• _Before-and-after change data_:
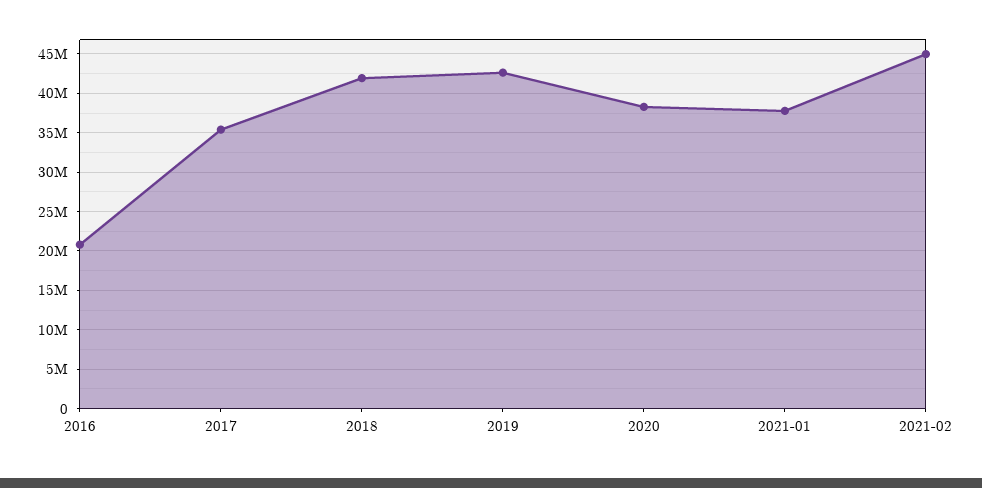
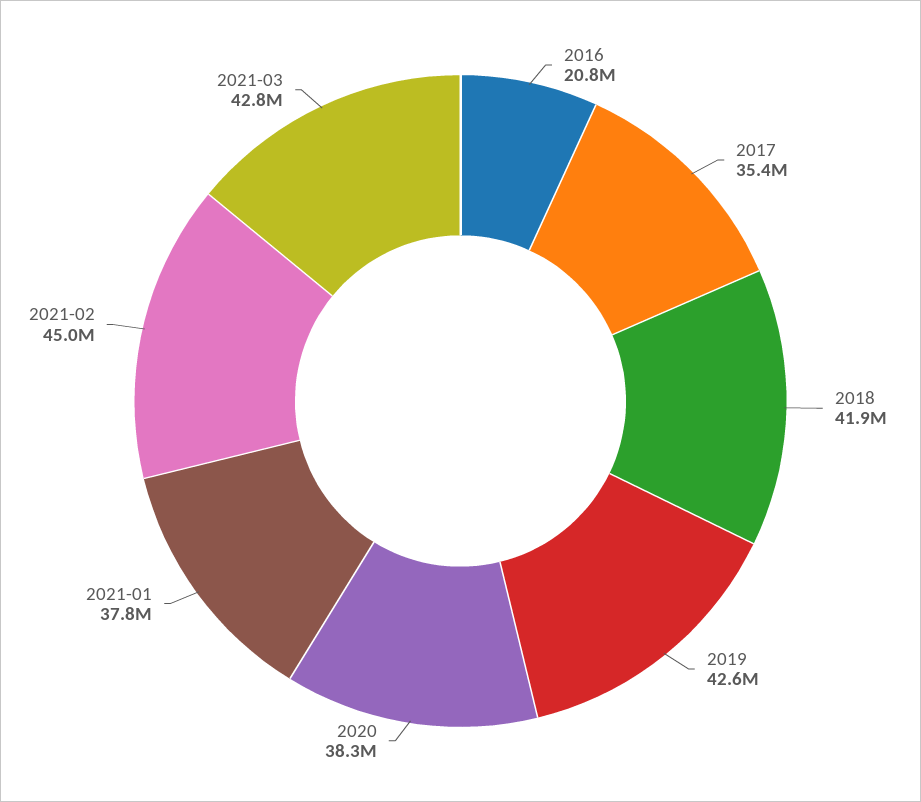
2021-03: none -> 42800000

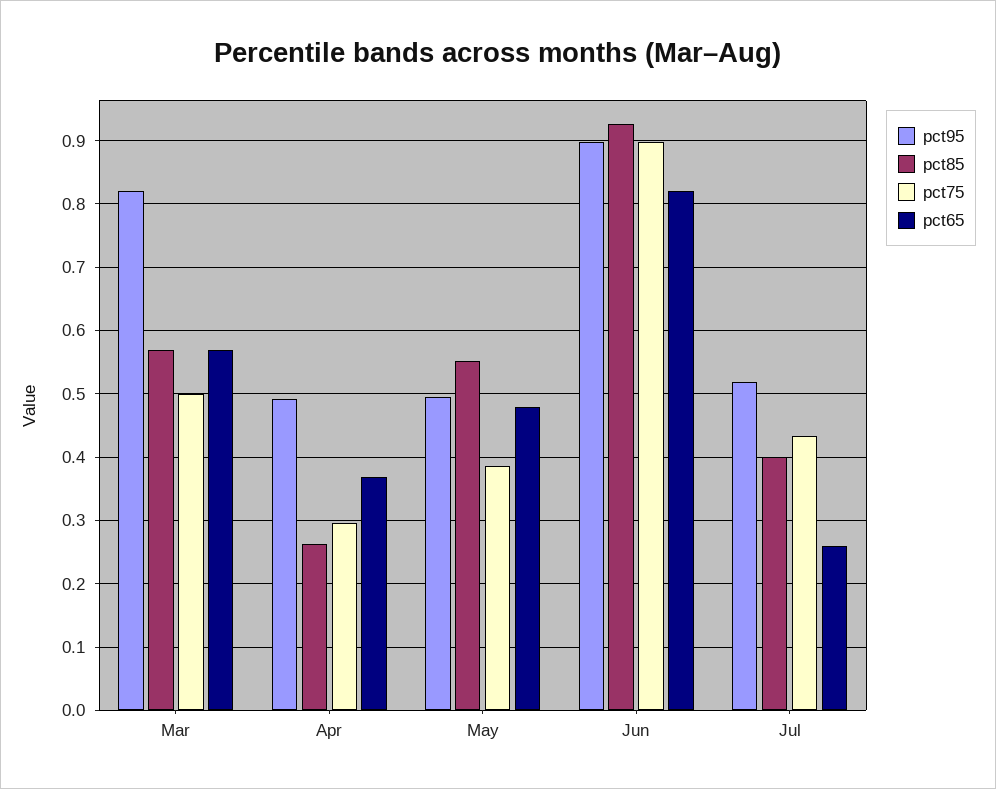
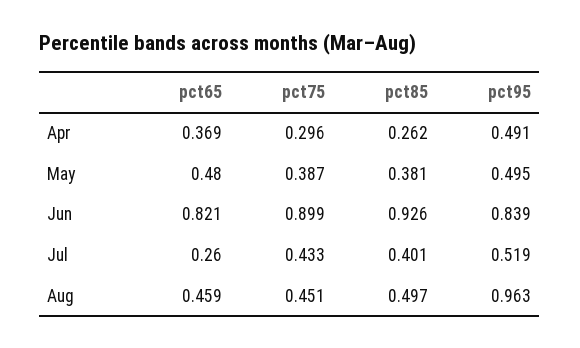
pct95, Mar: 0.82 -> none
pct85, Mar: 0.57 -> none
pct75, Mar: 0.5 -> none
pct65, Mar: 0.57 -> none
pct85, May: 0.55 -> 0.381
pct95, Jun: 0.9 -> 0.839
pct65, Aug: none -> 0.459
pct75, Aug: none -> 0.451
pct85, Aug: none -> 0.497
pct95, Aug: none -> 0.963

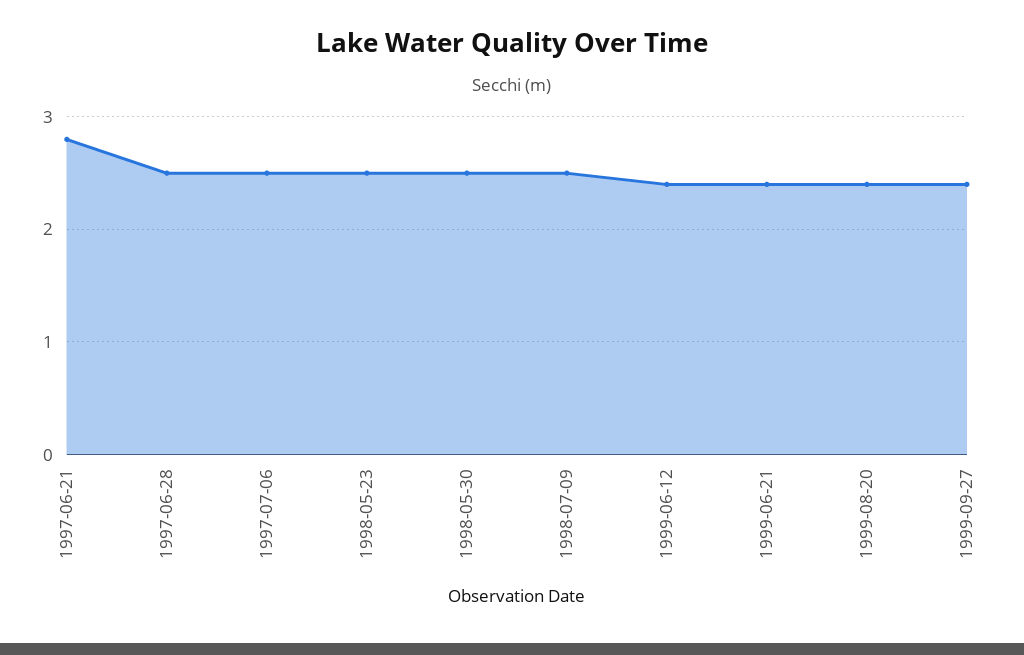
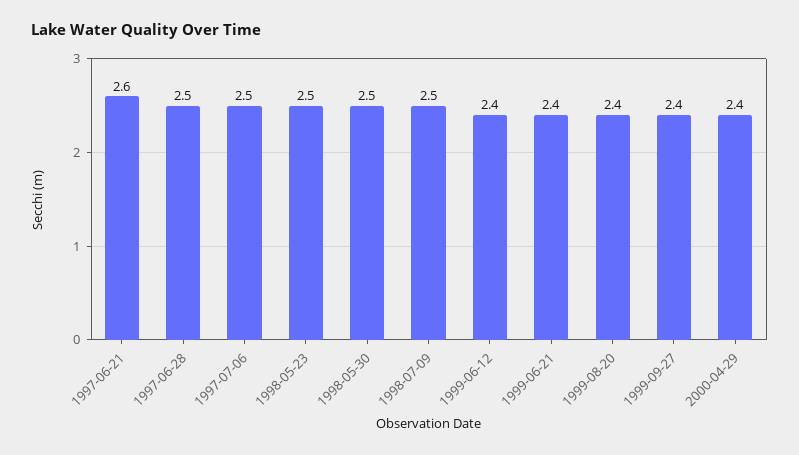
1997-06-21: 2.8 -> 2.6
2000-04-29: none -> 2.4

==

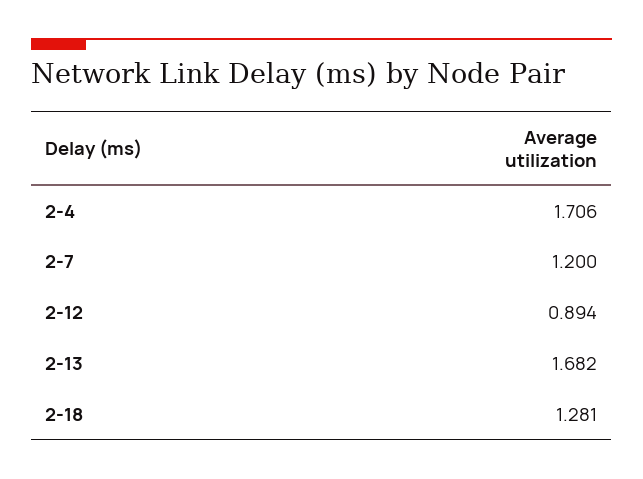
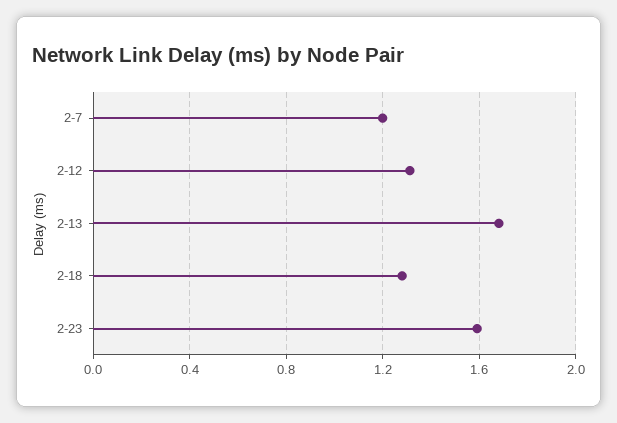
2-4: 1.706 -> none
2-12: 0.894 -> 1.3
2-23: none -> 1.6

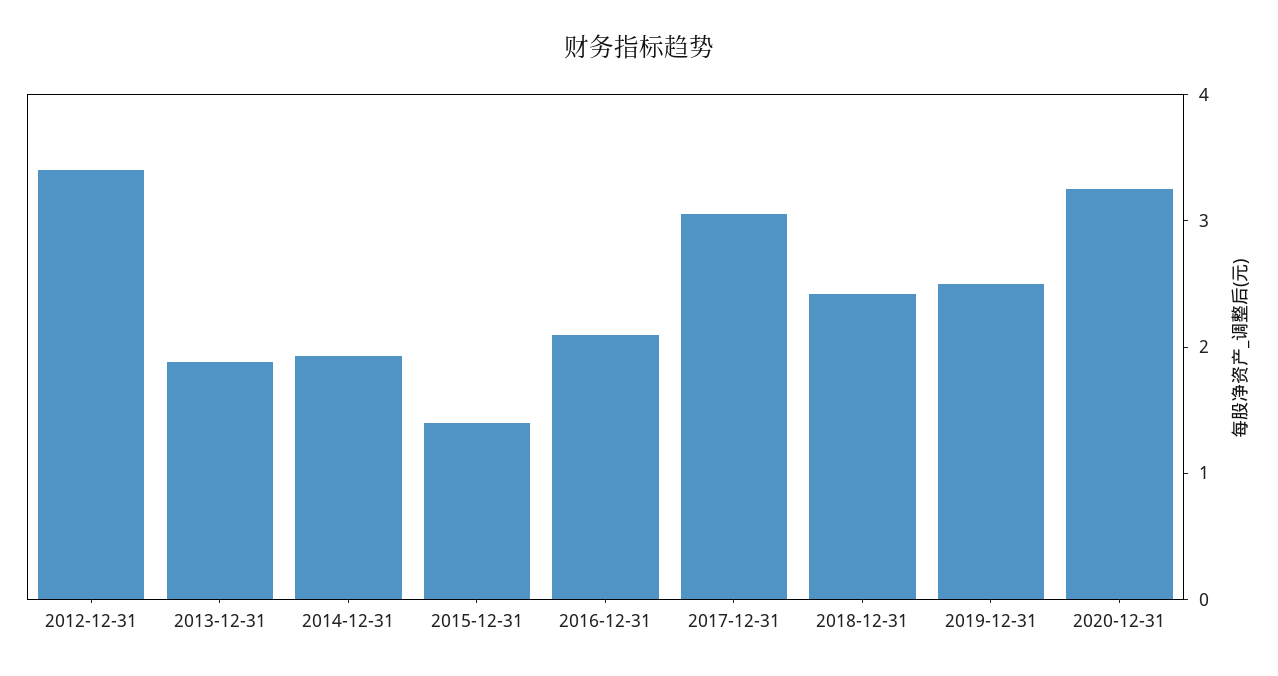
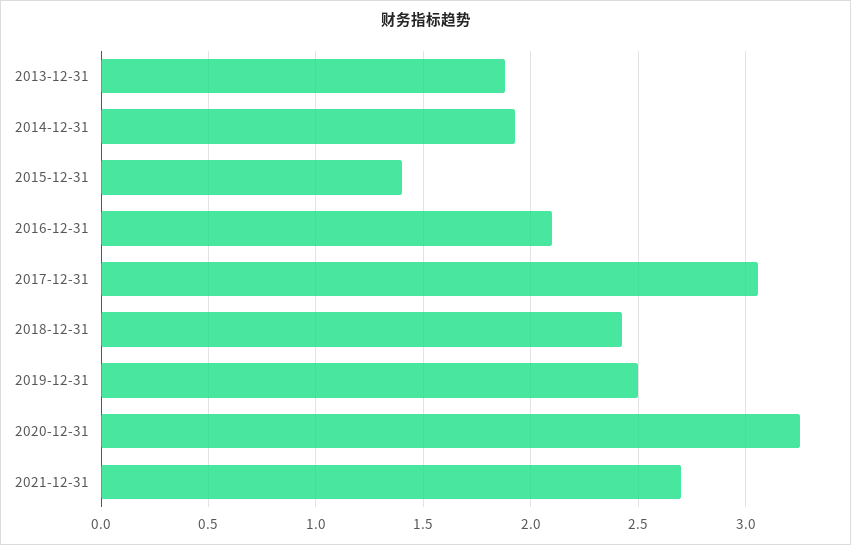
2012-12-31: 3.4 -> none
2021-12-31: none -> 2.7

• _The problem_: Lines from the one above containing "pct85, Aug: none -> 0.497" down to the one containing "2000-04-29: none -> 2.4" should be transcribed exactly, with both ends kept and no pictures.

• _Expected output_:
pct85, Aug: none -> 0.497
pct95, Aug: none -> 0.963

1997-06-21: 2.8 -> 2.6
2000-04-29: none -> 2.4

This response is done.